Under French law an investigating judge can order the deten-tion of a suspect for twenty-four hours and then for an additional twenty-four

hours if necessary. During that period the suspect is not allowed to make

contact with anyone at all, not even a lawyer. The police began interrogating

Steffen: they asked him about Chaos, about the VAXbusters, and about the two

sites in France. They also went through his belongings and papers, looking at

names and addresses. In his diary they found the Paris contact address for Hans

Gliss.

 

Gliss had checked into the Pullman St. Jacques Hotel, having driven up from his

house in the Dordogne. When he arrived at the hotel, he found three members of

the “Brigade Financiere” waiting for him. Fortunately for Gliss he was with his

wife, Ursula, who, seeing her husband arrested and escorted away, started

telephoning for help.

 

Gliss was taken to the police station, and his passport was impounded.
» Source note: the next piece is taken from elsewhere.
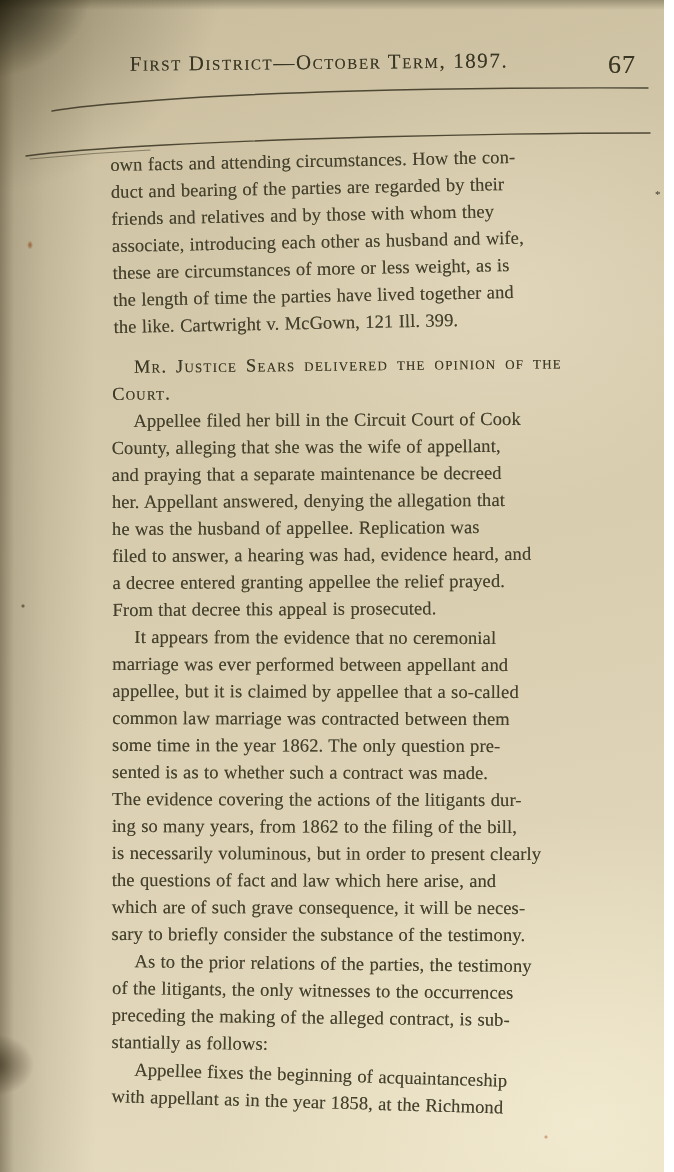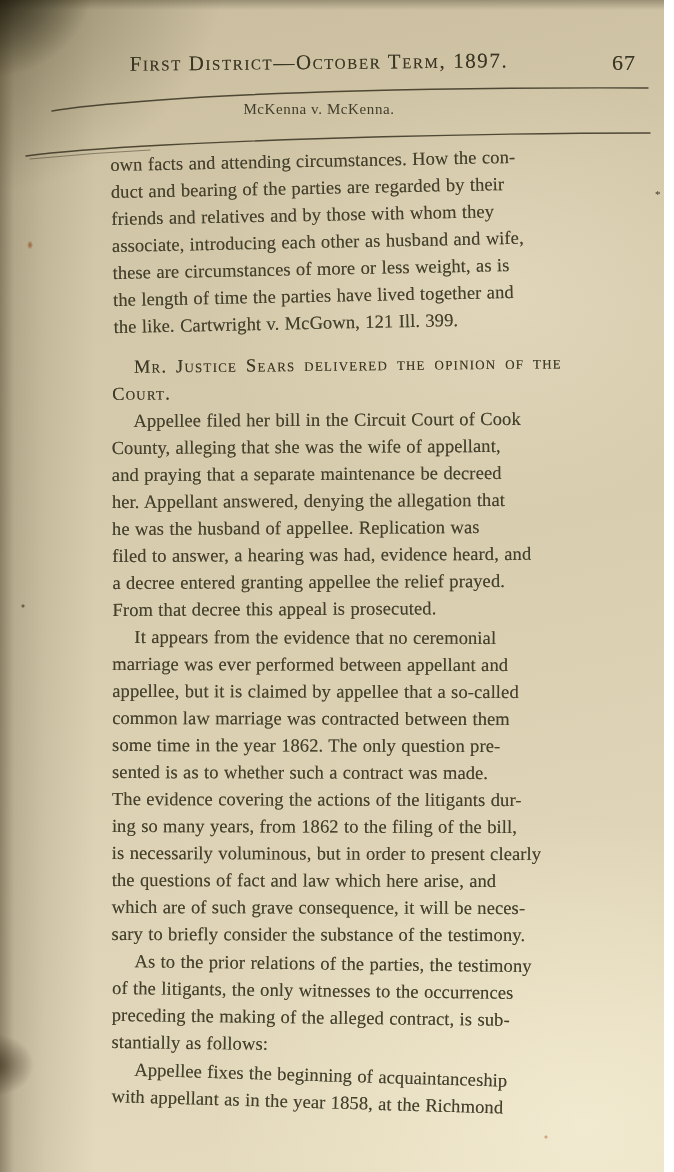"67" #page-number { font-size: 22px -> 26px }
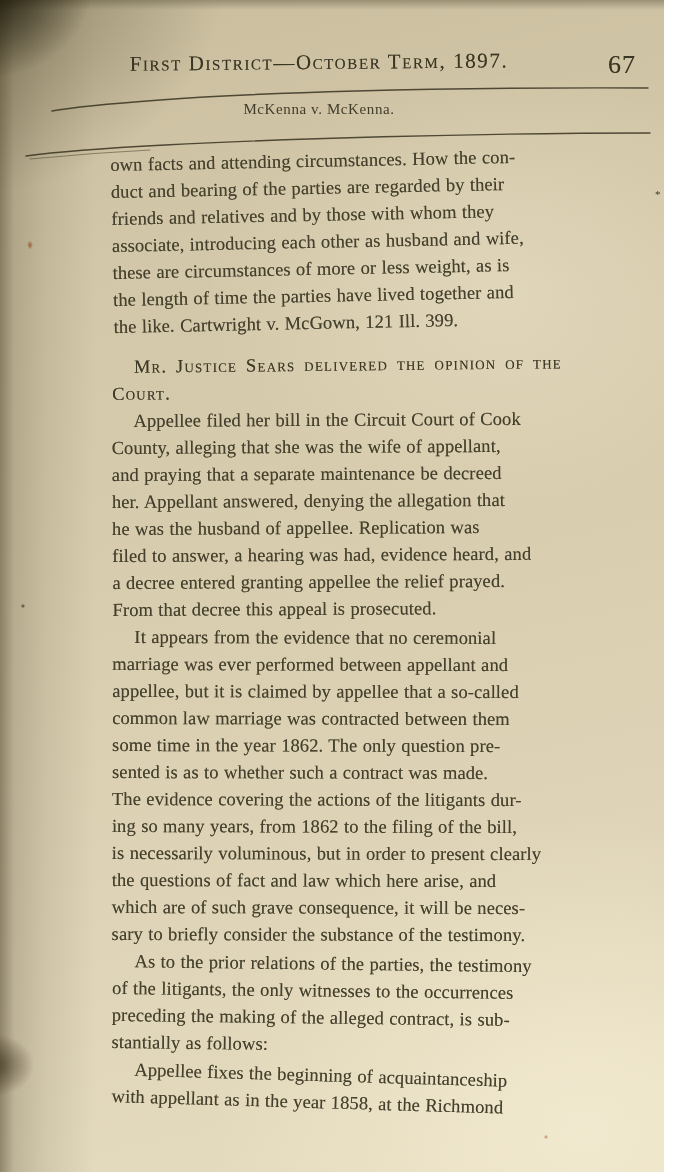"McKenna v. McKenna." div { html: <div>McKenna v. McKenna.</div> -> none }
The

police began asking him about the Chaos Computer Club. Gliss, whose French is

poor, demanded an interpreter. The police told Gliss they had arrested Steffen-

-unnecessarily, as it happens, because Gliss could hear him being questioned in

a nearby cell.

 

Gliss was interrogated for two and a half hours before his passport was

returned. Half an hour after that he was set free. On his return to the hotel,

Ursula told him she had phoned their friends in Paris, who had contacted the

German police, who in turn had called the secret service. The agency, it was

presumed, had prevailed on the French authorities to release him.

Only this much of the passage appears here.